Considerando che durante operazioni belliche il materiale è più soggetto a frequenti guasti, ne conseguì che dai ventilatori mantenuti continuamente in funzione anche durante le immersioni, si sprigionavano nell'interno dei sommergibili vapori non percepiti del venefico cloruro di metile, i cui effetti erano avvertiti con ritardo, dapprima sotto forma di colpi di calore, poi con accessi di ilarità, pazzia e morte.

La guerra dimostrò che le predisposizioni adottate per operare con i sommergibili in Mar Rosso erano state insufficienti e non adeguatamente sperimentate. Fu grave lacuna il non aver adottato speciali accorgimenti per migliorare sui sommergibili la vita degli equipaggi, o per assicurare un miglior funzionamento del materiale e delle armi nelle zone di operazione del Mar Rosso e dell'Oceano Indiano, settori di operazione particolarmente difficili per la presenza di un nemico agguerrito, che esercitava una forte sorveglianza aeronavale, e per la necessità di affrontare una serie di insidie e di condizioni ambientali sfavorevoli: la temperatura torrida; le scogliere e i bassi fondali spesso neppure segnati sulle carte; la luminosità delle notti e la trasparenza delle acque che rendevano visibili i battelli nell'oscurità a grande distanza, e di giorno anche a grande profondità.

Occorre anche considerare che i sommergibili di Massaua risultarono – per quanto riguardava la struttura, il materiale e le modalità d'impiego – non rispondenti alle esigenze belliche e soprattutto apparvero sprovvisti di efficace difesa contro il naviglio di superficie e poco armati contro l'offesa aerea del nemico.

Al principio della guerra tutta la preparazione dell'avversario, e quindi anche l'efficienza dell'organizzazione antisommergibile per i mezzi e nei metodi, costituivano altrettante incognite. Nulla si sapeva del rilevatore acustico Asdic, sebbene il principio del suo funzionamento fosse noto anche in Italia ove il dubbio di una sua reale efficienza verteva esclusivamente sulla sua limitata portata. Ma oltre all'Asdic poco si sapeva riguardo alla qualità dei mezzi del nemico e circa le modalità del loro impiego coordinato e sistematico.

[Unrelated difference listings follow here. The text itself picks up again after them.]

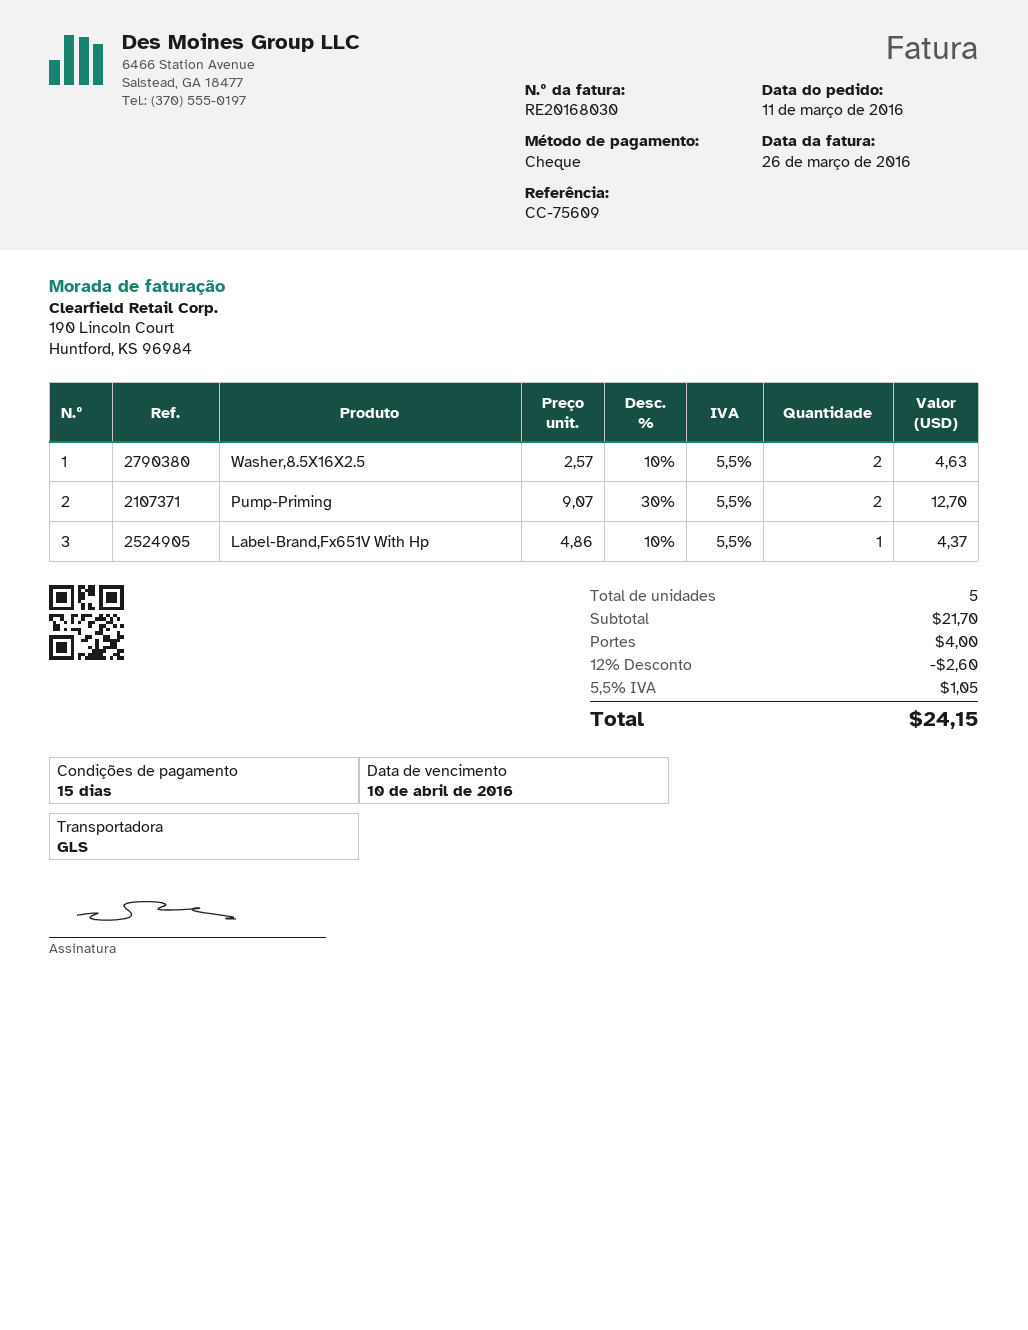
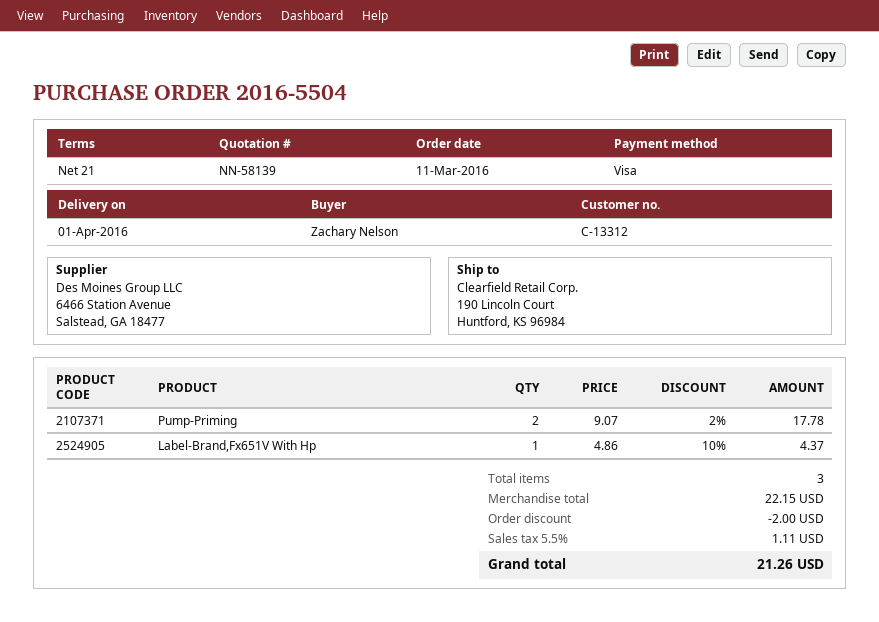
payment terms: 15 days -> 21 days
payment method: cheque -> Visa
Washer,8.5X16X2.5: 2 x 2.57 - 10% = 4.63 -> none
Pump-Priming: 2 x 9.07 - 30% = 12.70 -> 2 x 9.07 - 2% = 17.78
total quantity: 5 -> 3
subtotal: 21.70 -> 22.15
discount: 2.60 -> 2.00
shipping: 4.00 -> none
tax: 5.5% = 1.05 -> 5.5% = 1.11
total: 24.15 -> 21.26

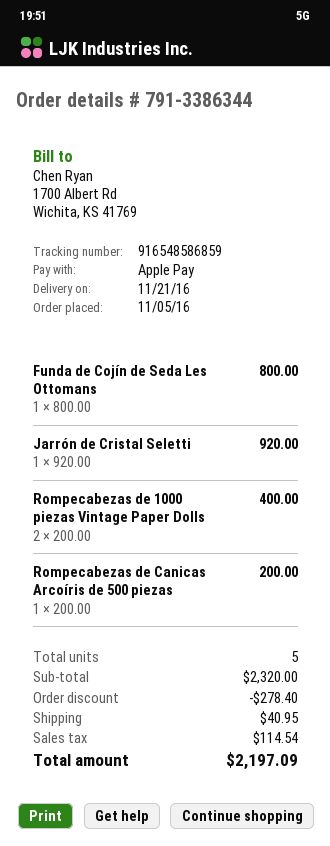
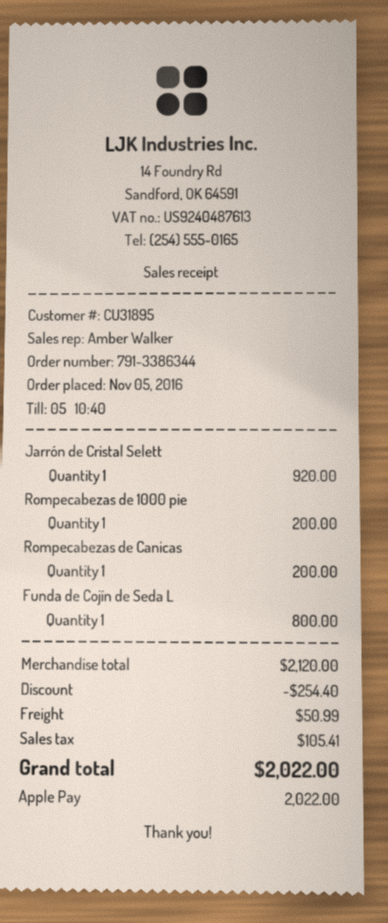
Rompecabezas de 1000 piezas Vintage Paper Dolls: 2 for 400.00 -> 1 for 200.00
subtotal: 2320.00 -> 2120.00
discount: 278.40 -> 254.40
shipping: 40.95 -> 50.99
tax: 114.54 -> 105.41
total: 2197.09 -> 2022.00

Fu solo dopo le prime settimane di operazioni, e in seguito alle forti perdite, che fu compreso come l'organizzazione antisommergibile britannica fosse altamente efficiente e avesse due scopi: uno difensivo, per prevenire e impedire gli attacchi dei sommergibili contro le proprie navi mercantili e da guerra, e uno offensivo, per ricercare e attaccare sistematicamente i sommergibili fino alla loro distruzione.

Come vedremo fu a queste regole, peraltro abbastanza prevedibili, che il nemico si attenne per il controllo marittimo del Mar Rosso e dell'Oceano Indiano.